La I° Internationale n'a
pas "rassemblé" Marx et Bakounine.
Bakounine et ses amis ne sont entrés en 1868 dans la I° Internationale que pour
la détruire. Engels rédigea en août 1872 le "Rapport présenté au Congrès de La Haye, au
nom du Conseil général, sur l'Alliance de la Démocratie Socialiste". Ce
rapport se termine ainsi :
"Considérant
:
1) Que l'Alliance fondée et
dirigée par M. Bakounine (et qui a pour organe principal le Comité central de la
fédération jurassienne) est une société hostile à l'Internationale parce qu'elle
doit tâcher, ou de dominer l'internationale, ou de la
désorganiser,
2) Que, par conséquent,
l'Internationale et l'Alliance sont incompatibles,
Le congrès décrète
:
1) M. Bakounine et tous
les membres actuels de l'Alliance de la Démocratie Socialiste sont exclus de
l'Association Internationale des Travailleurs. Ils ne pourront y rentrer
qu'après avoir publiquement répudié toute communauté avec cette société
secrète.
2) La Fédération
jurassienne, comme telle, est exclue de l'Internationale" - (recueil
"Socialisme
autoritaire ou libertaire", tome 1, UGE,
p.323)
L'incompatibilité entre
Marx et Bakounine s'est concrétisée politiquement sur :
- la nécessité de
construire le Parti ouvrier révolutionnaire du prolétariat,- la nécessité pour
le prolétariat de prendre le pouvoir politique et d'établir sa dictature -
position de Marx.
- le refus de construire
le Parti ouvrier révolutionnaire, une conception conspiratrice, l'opposition à
toute lutte politique, l'opposition à la dictature du prolétariat - position de
Bakounine.
Lambert truque, et gomme
tout cela. Double langage, double attitude. D'une part, prétendue
"reproclamation de la IVe Internationale" ; de l'autre, le programme de la IVe
Internationale est jeté aux orties. D'une part, affirmation que c'est la "IVe
Internationale" qu'il faut construire ; d'autre part, déclaration selon laquelle
il faut revenir à la I° Internationale, tout en faisant de Bakounine l'un de ses
fondateurs alors qu'il a tenté de la détruire.
Cette "reproclamation"
et cette "IVe Internationale" sont des leurres destinés à tromper les militants
qui veulent construire l'Internationale Ouvrière Révolutionnaire indispensable à
la victoire de la révolution prolétarienne mondiale, à la réalisation du
socialisme. Quant aux réformistes, anarchistes, anarcho-syndicalistes de
diverses variétés, aux apparatchiks syndicaux, etc., les Lambert et autres les
rassurent : ne craignez rien, ce n'est qu'une parodie, nous nous situons
politiquement sur le même plan que vous ; vivons cordialement dans ce capharnaüm
qui a pour sigle "l'Entente
Internationale des Travailleurs". "Réconcilier" Marx et Bakounine, c'est
nier le marxisme, c'est enterrer la IVe Internationale de Trotsky, sa
signification historique, ses acquis théoriques et politiques, son programme, y
compris le "Programme de transition"
dont Trotsky disait :
"Je souligne qu'il ne
s'agit pas encore du programme de la IVe Internationale. Le texte ne contient ni
la partie théorique, c'est à dire l'analyse de la société capitaliste et de son
stade impérialiste, ni le programme de la révolution socialiste proprement dite.

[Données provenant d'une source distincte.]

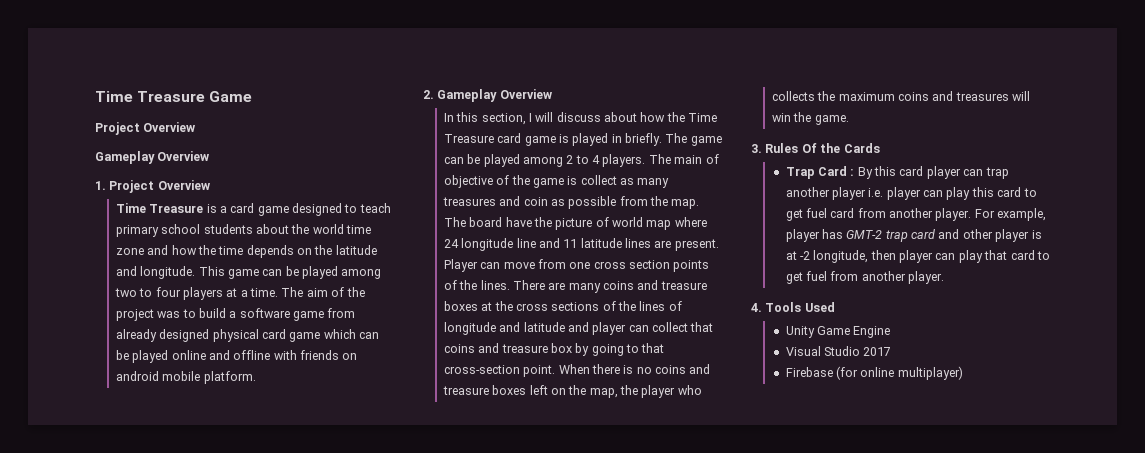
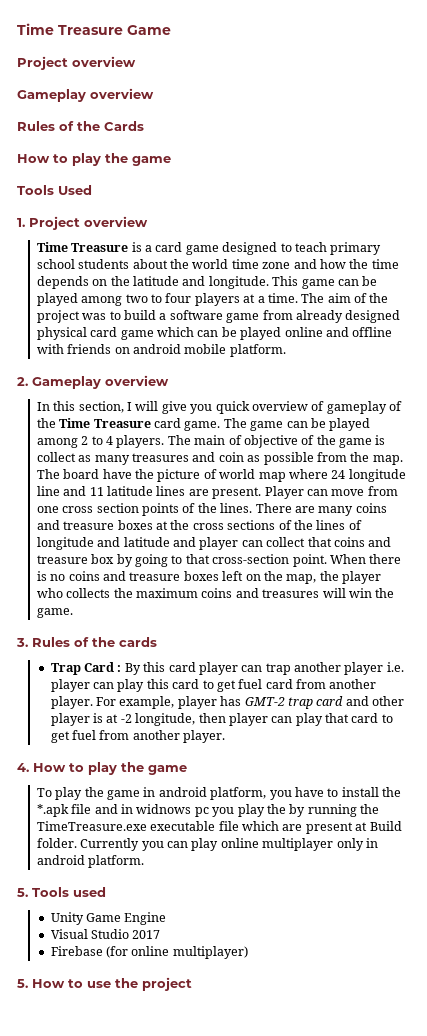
  Time Treasure Game
- Project Overview
- Gameplay Overview
+ Project overview
+ Gameplay overview
+ Rules of the Cards
+ How to play the game
+ Tools Used
- 1. Project Overview
+ 1. Project overview
- 2. Gameplay Overview
+ 2. Gameplay overview
- In this section, I will discuss about how the Time Treasure card game is played in briefly.
+ In this section, I will give you quick overview of gameplay of the Time Treasure card game.
- 3. Rules Of the Cards
+ 3. Rules of the cards
- 4. Tools Used
+ 4. How to play the game
+ To play the game in android platform, you have to install the *.apk file and in widnows pc you play the by running the TimeTreasure.exe executable file which are present at Build folder. Currently you can play online multiplayer only in android platform.
+ 5. Tools used
+ 5. How to use the project

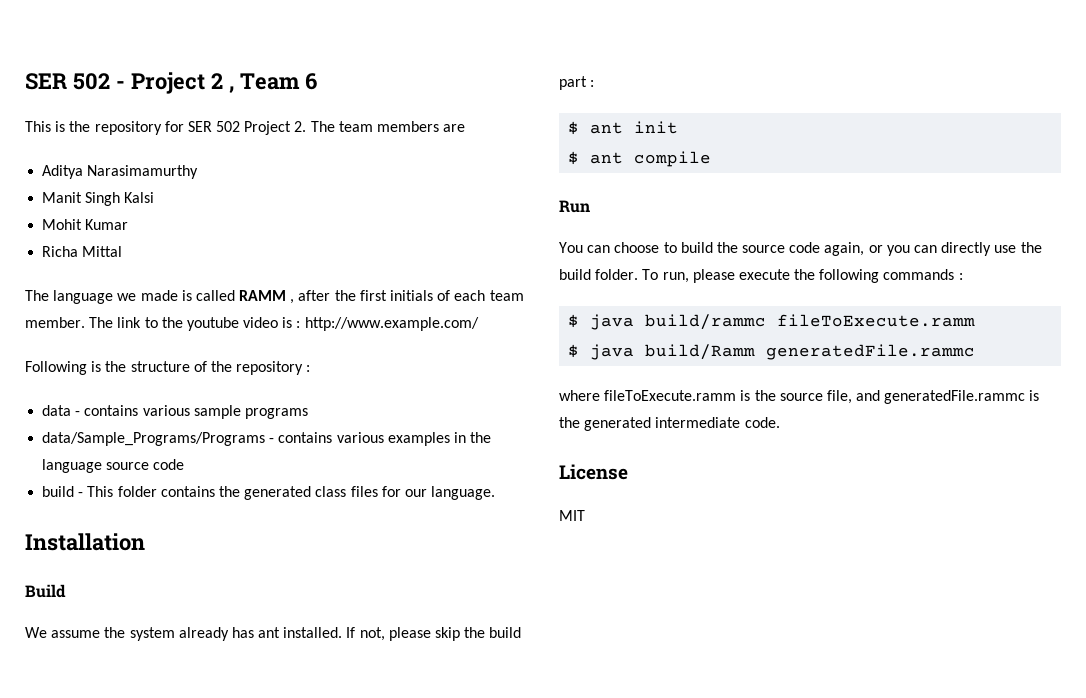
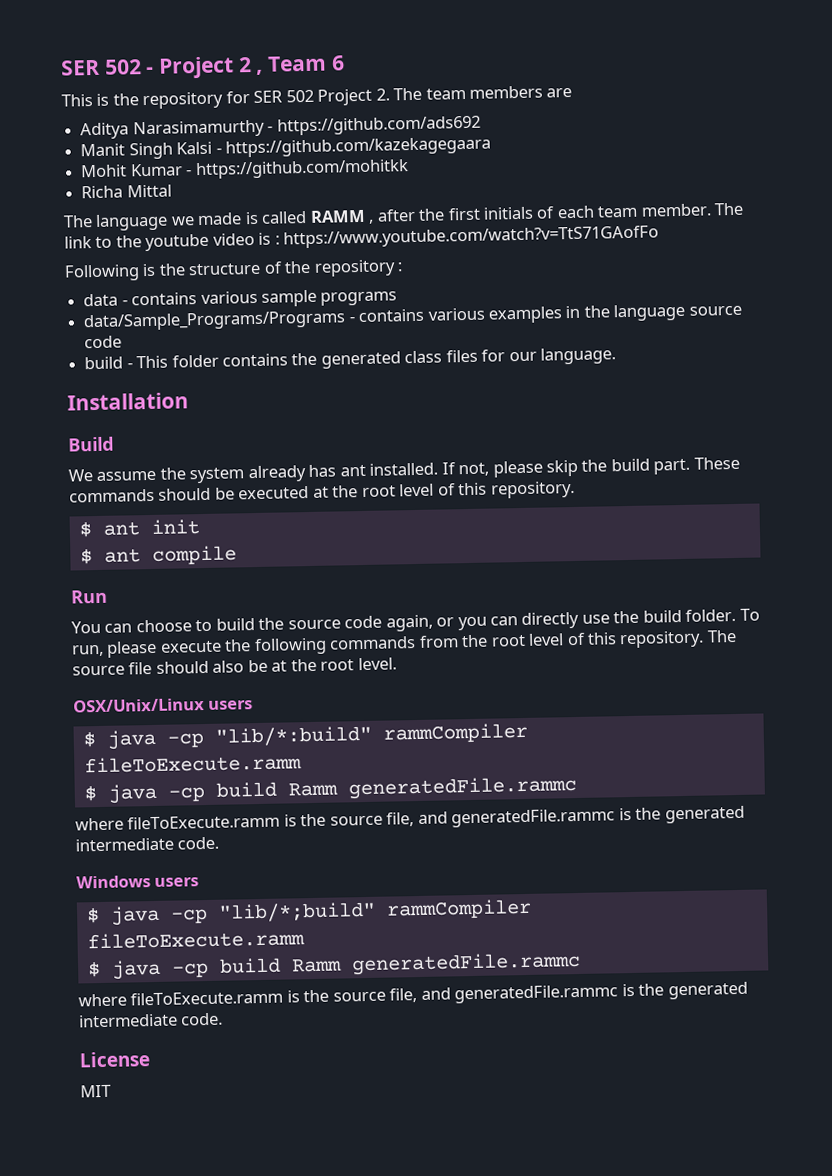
- Aditya Narasimamurthy
+ Aditya Narasimamurthy - https://github.com/ads692
- Manit Singh Kalsi
+ Manit Singh Kalsi - https://github.com/kazekagegaara
- Mohit Kumar
+ Mohit Kumar - https://github.com/mohitkk
- The link to the youtube video is : http://www.example.com/
+ The link to the youtube video is : https://www.youtube.com/watch?v=TtS71GAofFo
- If not, please skip the build part :
+ If not, please skip the build part. These commands should be executed at the root level of this repository.
- To run, please execute the following commands :
- $ java build/rammc fileToExecute.ramm
- $ java build/Ramm generatedFile.rammc
+ To run, please execute the following commands from the root level of this repository. The source file should also be at the root level.
+ OSX/Unix/Linux users
+ $ java -cp "lib/*:build" rammCompiler fileToExecute.ramm
+ $ java -cp build Ramm generatedFile.rammc
+ where fileToExecute.ramm is the source file, and generatedFile.rammc is the generated intermediate code.
+ Windows users
+ $ java -cp "lib/*;build" rammCompiler fileToExecute.ramm
+ $ java -cp build Ramm generatedFile.rammc

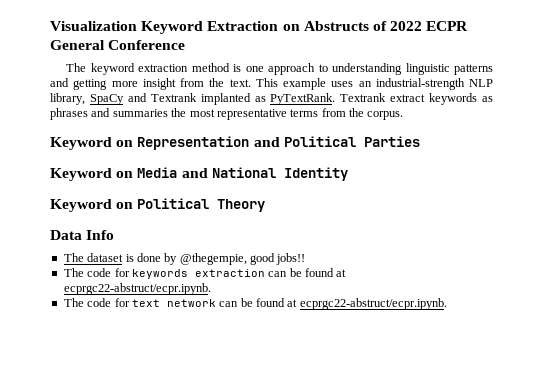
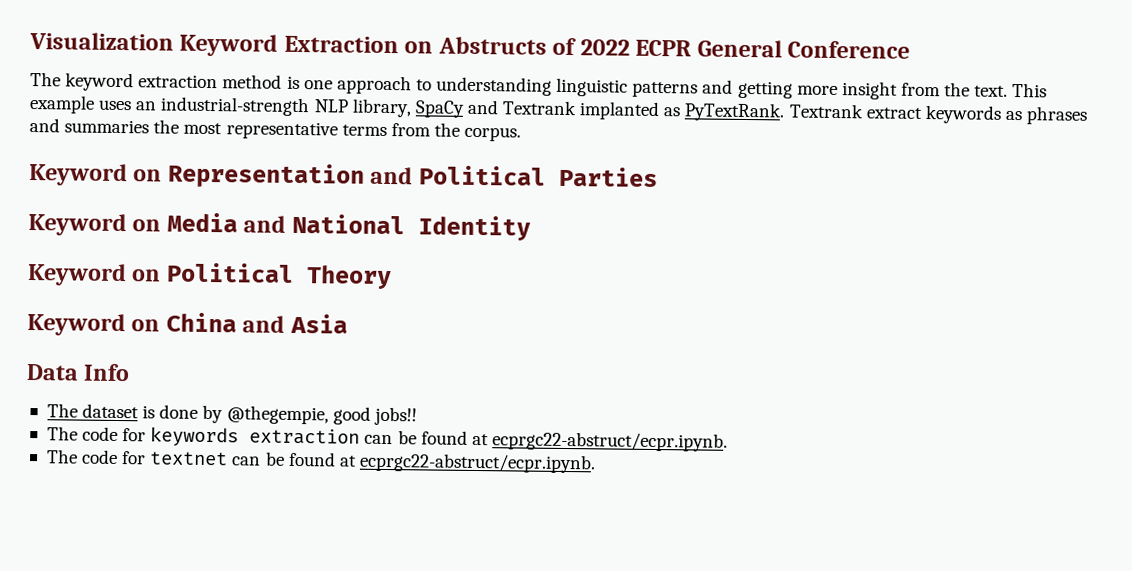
+ Keyword on China and Asia
- The code for text network can be found at ecprgc22-abstruct/ecpr.ipynb.
+ The code for textnet can be found at ecprgc22-abstruct/ecpr.ipynb.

Il s'agit d'un programme d'action pour la période intermédiaire." ("Œuvres
1933-1940", ILT, tome 17, p.135).
Les analyses des
"reproclamateurs de la IVe Internationale" se veulent radicales. Mais elles
commencent mal. Dès l'introduction du texte intitulé "Le programme de la IVe Internationale
a-t-il été vérifié par les événements ?", on lit :
"Quelles que soient les
formes politiques, nationales ou religieuses qu'ils puissent revêtir, les
problèmes auxquels les peuples (souligné
par
"CPS")
de tous les
pays convergent à présent sur une seule question à résoudre : l'impasse du
système fondé sur la propriété privée des grands moyens de production".
("La
Vérité" nouvelle série n°5, p.7).
Le mot "peuple", au
singulier et au pluriel, se retrouve dans tous les textes des "reproclamateurs
de la IVe Internationale" jusqu'à appeler dans certains d'entre eux l'EIT : "Entente Internationale des Travailleurs et
des Peuples". Le mot peuple est, en ces circonstances, une abstraction qui
engendre une confusion dangereuse, car il ne faut pas oublier qu'il est inséré
de façon constante dans des analyses qui se veulent fondamentales. Le "Manifeste communiste", que Marx et
Engels ont écrit, commence par ces mots : "L'histoire de toute société jusqu'à nos
jours, c'est l'histoire de la lutte des classes".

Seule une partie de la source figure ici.